Jesus reminds Martha of their previous conversation: this is all for God’s glory, to reveal the resurrection life we’ve all been promised. Jesus is living this with them and provides a prayer to help them focus on God to find comfort in their pain.

And finally, Jesus commands:
Lazarus, come out!
Come out of the darkness.
Come out of the fear.
Come out of the struggle.

Be freed from the trappings of this world that shroud life in death.
Be freed from the burdens of living life on our terms rather than God’s terms.

To all of our questions and struggles Jesus answers, “Come and see. Come and follow me out of the nightmares of our own devising into the life that God intends for everyone (to borrow a phrase from the Most Reverend Michael Curry).
Come and see the resurrection life. Follow me to the future with hope in which God dwells with us, undoes death, and wipes away all our tears.”

At the celebration of my uncle’s life, in the midst of the grief, I saw God’s glory revealed, not just in the details of the service but through the memory of the life my uncle lived, demonstrating the heart of Jesus to everyone he encountered. My uncle lived a resurrection life freed from the trappings of this world, as a light that shone in some very dark corners to reveal God’s love and glory to others living in fear and struggle.

We are stewards of this gift of life given us by our creator. Our faith is all about how we live life here and now, in the now and not yet of God’s Kingdom. The home of God is already among mortals. We don’t have to wait for it some day. God dwells with us and in us and it is through us that God continues to reveal himself to this world as the Living God, the God of Life.

Jesus calls us with the invitations ‘follow me’ and ‘come and see’ to step into God’s story. This is the resurrection life: seeing God in all people and places, aware of God’s presence with us and in us always, proclaiming with our whole life that Jesus is Lord not someday but here and now.

And that is precisely what we celebrate on our festival of All Saints’ – the lives of those who have walked before us with the God of Life, the Marthas and Marys and others whom the church recognizes as special witnesses of God’s story as well as those more personal to each of us, the uncles and others whose lives caused a shift in our lives so that we can walk with God through this life on earth as in heaven, sharing with others what has been handed down to us. Amen.

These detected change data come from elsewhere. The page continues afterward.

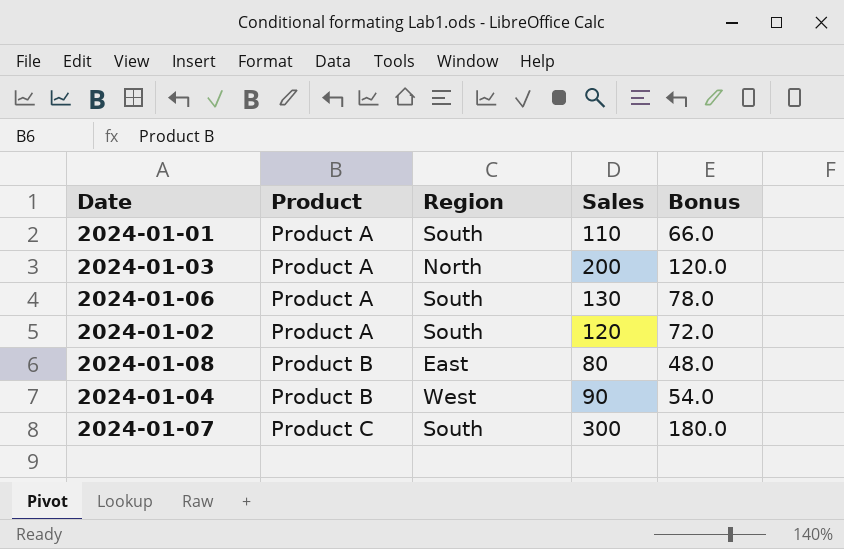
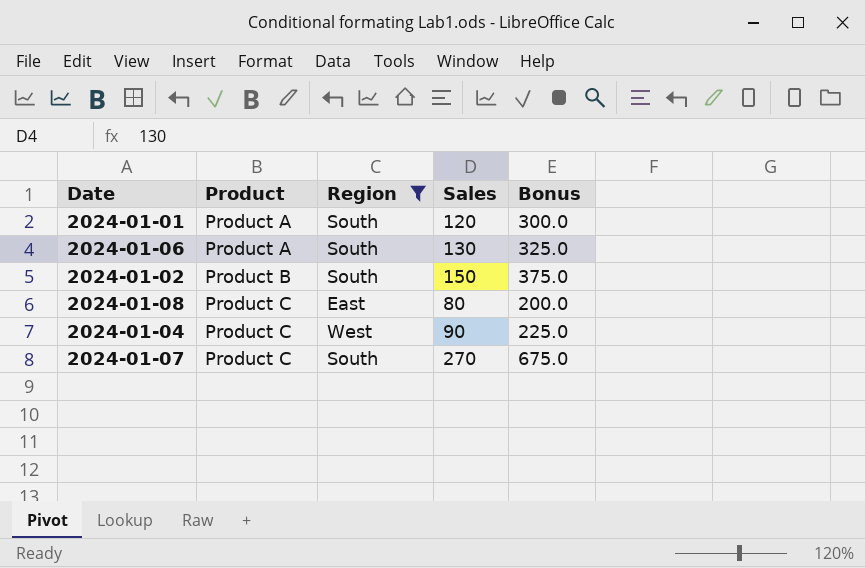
filter: none -> Region != North
column Bonus | formula: [Sales] * 0.6 -> [Sales] * 2.5
2024-01-01 | Sales: 110 -> 120
2024-01-02 | Product: Product A -> Product B
2024-01-02 | Sales: 120 -> 150
2024-01-08 | Product: Product B -> Product C
2024-01-04 | Product: Product B -> Product C
2024-01-07 | Sales: 300 -> 270

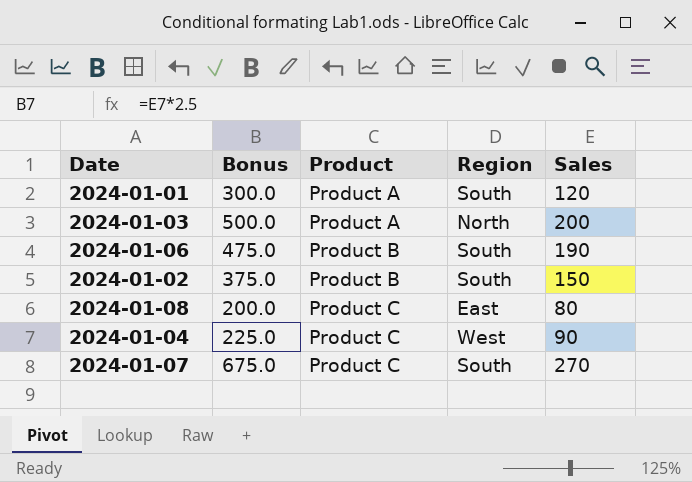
filter: Region != North -> none
column Bonus | position: 5 -> 2
2024-01-06 | Bonus: 325.0 -> 475.0
2024-01-06 | Product: Product A -> Product B
2024-01-06 | Sales: 130 -> 190

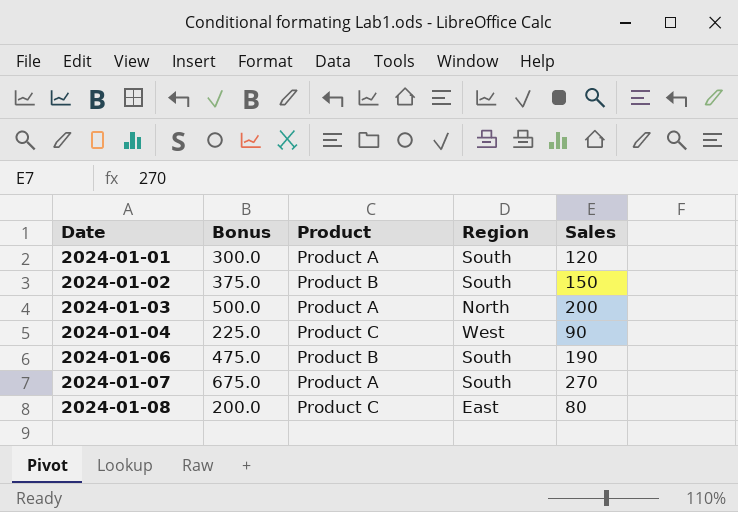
row order: Product ascending -> Date ascending
2024-01-07 | Product: Product C -> Product A

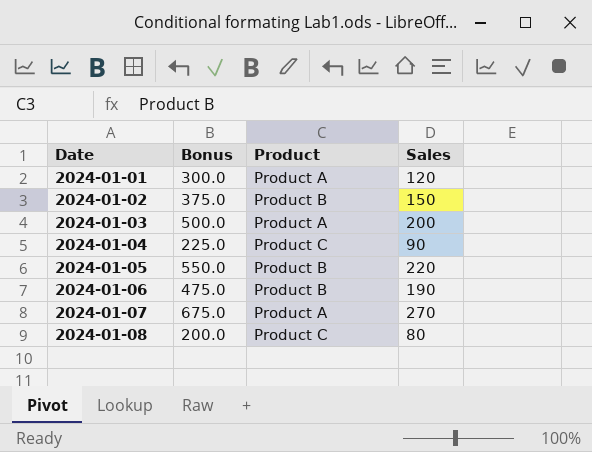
column Region | position: 4 -> none
row 2024-01-05: none -> 550.0 | Product B | 220

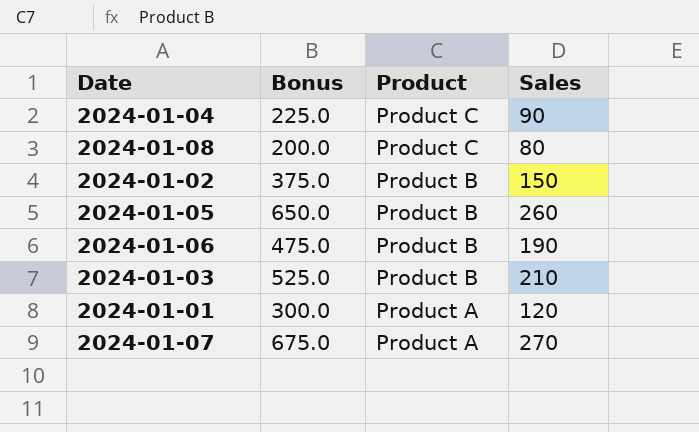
row order: Date ascending -> Product descending
2024-01-05 | Bonus: 550.0 -> 650.0
2024-01-05 | Sales: 220 -> 260
2024-01-03 | Bonus: 500.0 -> 525.0
2024-01-03 | Product: Product A -> Product B
2024-01-03 | Sales: 200 -> 210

3 thoughts on “The God of Life

  1. You write “the short bit of God’s story we read today.” but do not give a story from God but from Jesus, though Jesus want to show the life God has planned for them and many others.

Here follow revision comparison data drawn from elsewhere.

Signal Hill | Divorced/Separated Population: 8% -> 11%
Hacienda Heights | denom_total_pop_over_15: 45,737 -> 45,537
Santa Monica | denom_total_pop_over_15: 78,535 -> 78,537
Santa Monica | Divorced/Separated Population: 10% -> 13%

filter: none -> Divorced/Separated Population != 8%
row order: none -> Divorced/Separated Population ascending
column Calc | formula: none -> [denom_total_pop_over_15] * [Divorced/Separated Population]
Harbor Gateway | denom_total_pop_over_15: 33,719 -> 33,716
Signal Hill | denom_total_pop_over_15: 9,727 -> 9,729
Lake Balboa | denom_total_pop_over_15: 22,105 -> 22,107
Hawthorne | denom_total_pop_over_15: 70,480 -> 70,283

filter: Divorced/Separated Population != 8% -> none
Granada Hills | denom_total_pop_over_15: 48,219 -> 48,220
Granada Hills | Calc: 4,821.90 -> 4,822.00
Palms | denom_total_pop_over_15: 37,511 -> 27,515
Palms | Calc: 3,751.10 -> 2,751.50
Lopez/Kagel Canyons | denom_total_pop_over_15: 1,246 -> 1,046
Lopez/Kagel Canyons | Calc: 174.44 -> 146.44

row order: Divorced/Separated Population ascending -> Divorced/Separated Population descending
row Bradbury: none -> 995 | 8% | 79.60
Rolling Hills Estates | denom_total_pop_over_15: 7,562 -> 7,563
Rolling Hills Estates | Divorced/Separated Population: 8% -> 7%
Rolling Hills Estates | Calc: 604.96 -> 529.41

    As you say “The home of God is already among mortals” It is true that we “don’t have to wait for it some day.” More important it is now that we have to make it, now that we have to make the right choice and live according to it. We should allow God dwelling with us and in us, but that requires recognising HIm and respecting HIm, plus giving Him all honour and worship that belongs to HIm. Therefore, we should not honour and pray before sculptures of saints and not pray or speak to death people. We have one mediator to speak on our behalf, and that is the son of God. It is him who we should recognise as our saviour who made it possible to come straight to his heavenly Father, the Only One true God Who is One (and not three), the God Who continues to reveal Himself to this world as the Living God, the God of Life.


    1. Thank you, Marcus. When I refer to the “bit of God’s story we read today” I am referring to the gospel reading from the Revised Common Lectionary in the link at the top of the post. Jesus is the focus of the whole story of God. The whole of Scripture is God’s story. In my faith tradition we worship The True God: Father, Son, and Holy Spirit; the Holy Trinity, three in One.


      1. Okay.
        May I express my hope that one day you shall come to find the Truth about the God of the Bible Who is an unseen eternal (= having no birth nor death) spirit being Who is only One?

        May the God of Israel, the Elohim Hashem Jehovah, bless you.